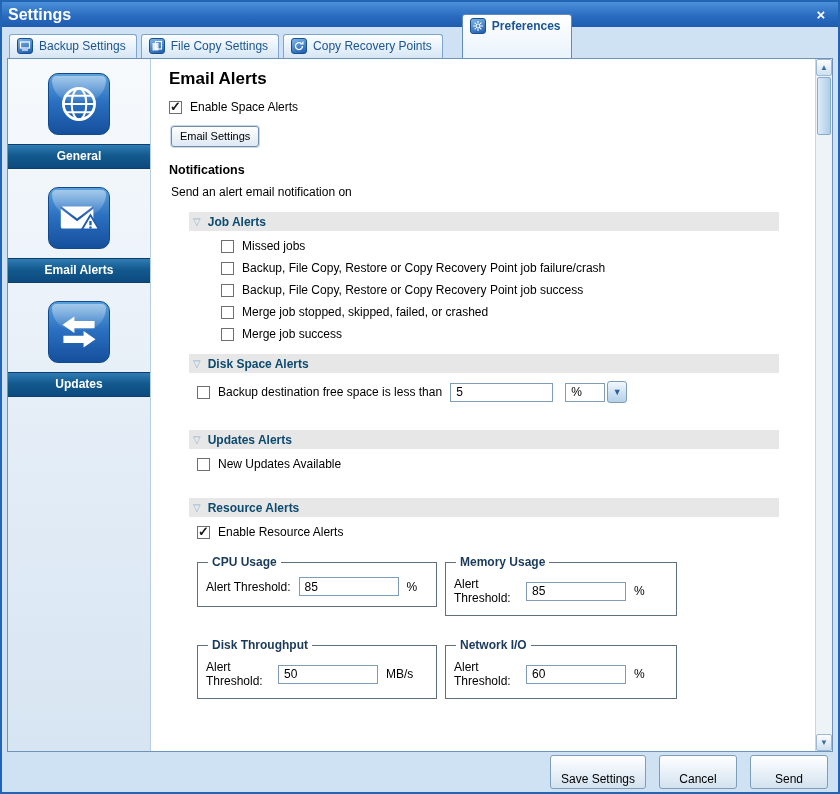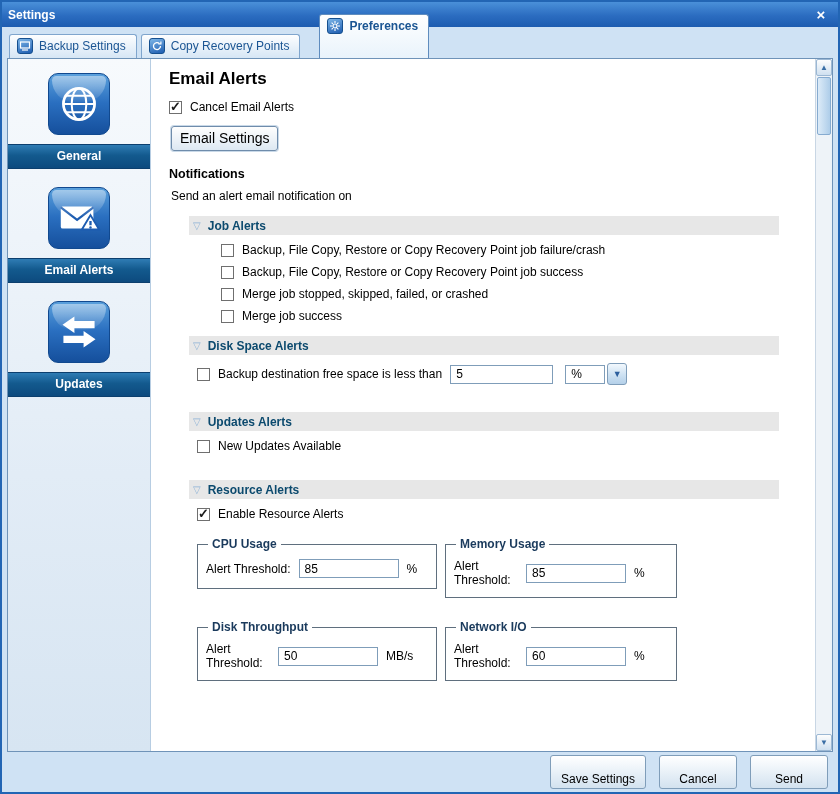"Settings" .titlebar .title { font-size: 12px -> 16px }
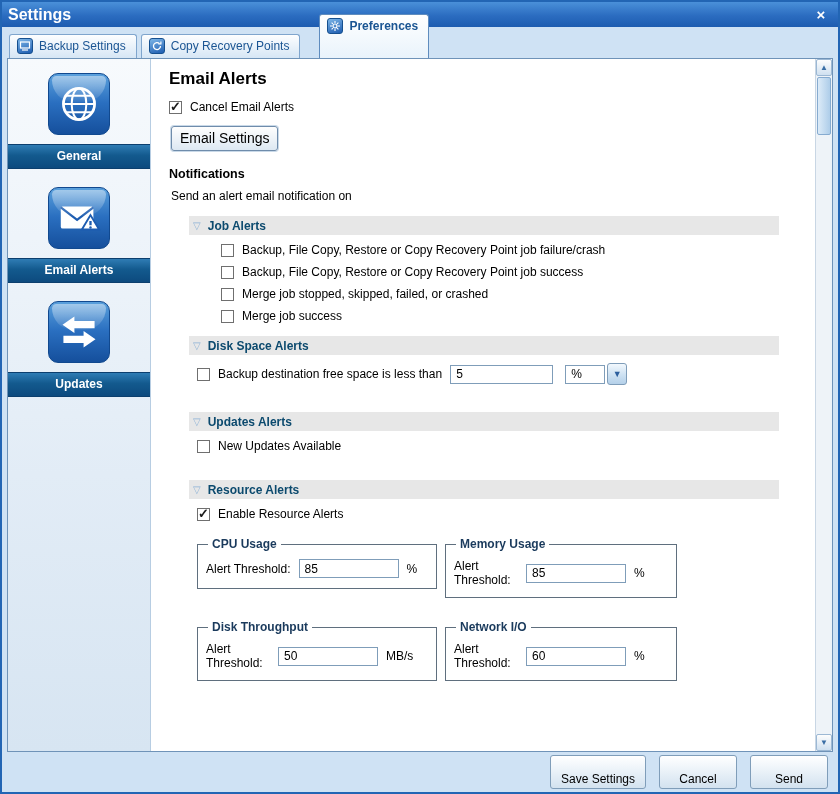"File Copy Settings" div.tab { html: none -> <div> <span> <svg> <rect></rect> <rect></rect> </svg> </span> <span>File Copy Settings</span> </div> }
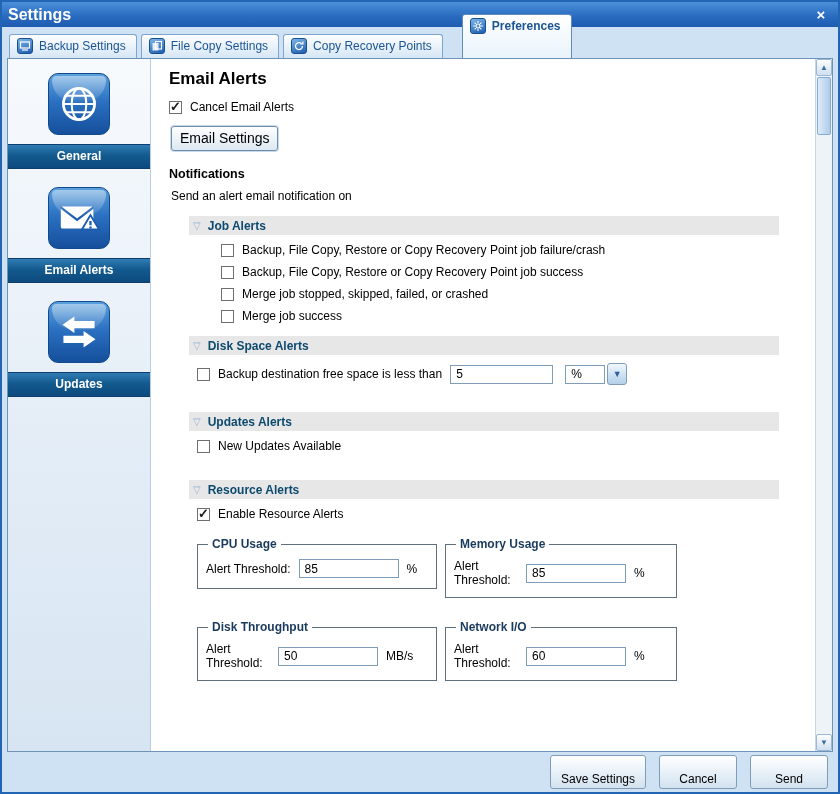"Cancel Email Alerts" span { text: Cancel Email -> Enable Space }
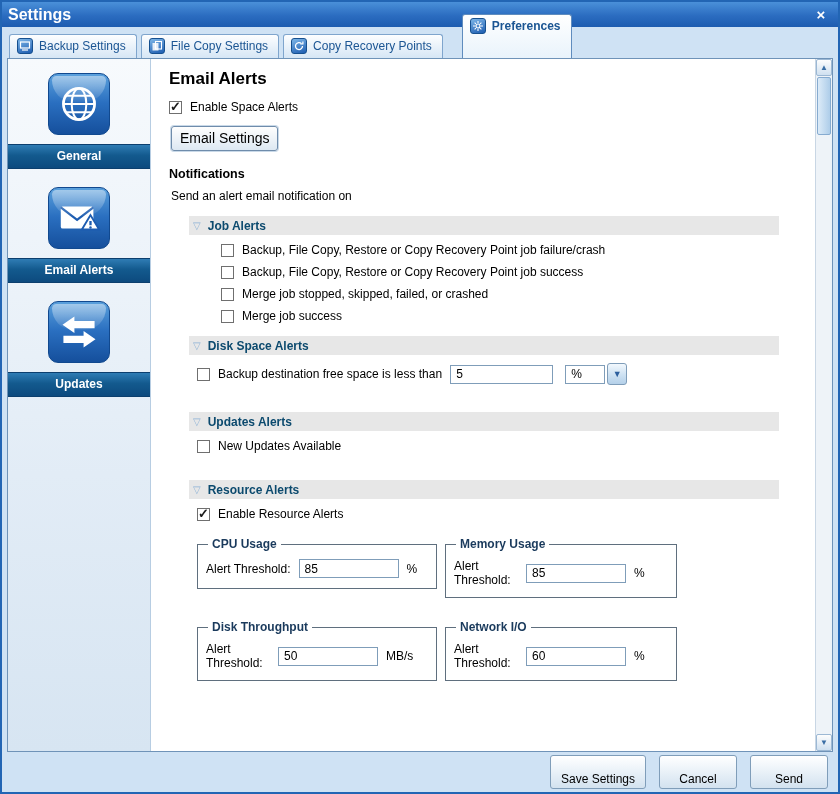"Email Settings" .push-btn { font-size: 14px -> 11px }
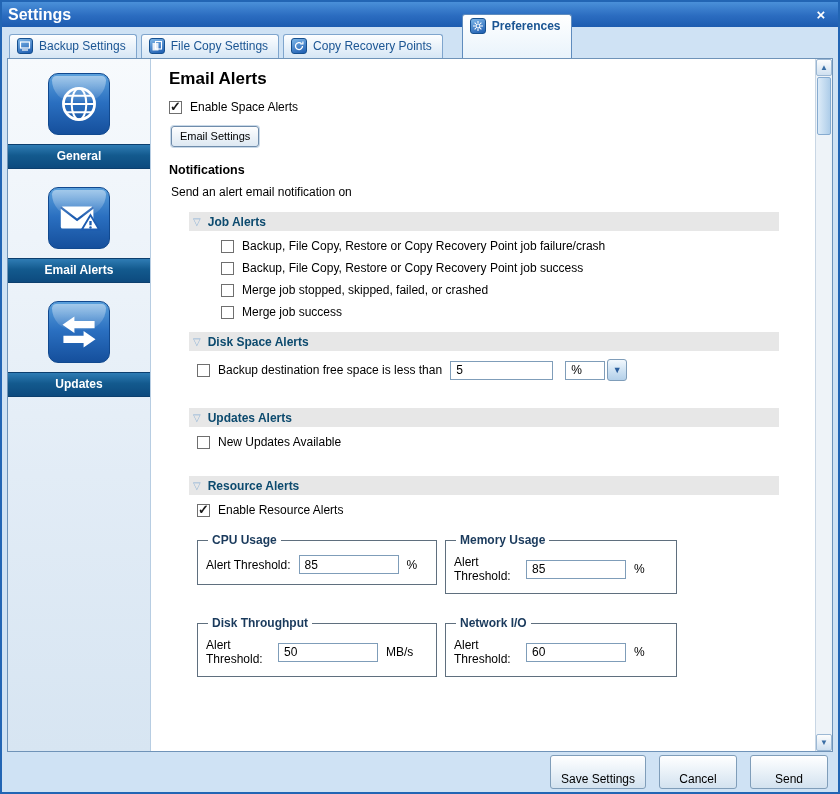"Missed jobs" div.check-row { html: none -> <div> <span></span> <span>Missed jobs</span> </div> }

Exercise directions: Repeat the records word for word and drop any pictures.

Task solution:
"Settings" .titlebar .title { font-size: 12px -> 16px }
"File Copy Settings" div.tab { html: none -> <div> <span> <svg> <rect></rect> <rect></rect> </svg> </span> <span>File Copy Settings</span> </div> }
"Cancel Email Alerts" span { text: Cancel Email -> Enable Space }
"Email Settings" .push-btn { font-size: 14px -> 11px }
"Missed jobs" div.check-row { html: none -> <div> <span></span> <span>Missed jobs</span> </div> }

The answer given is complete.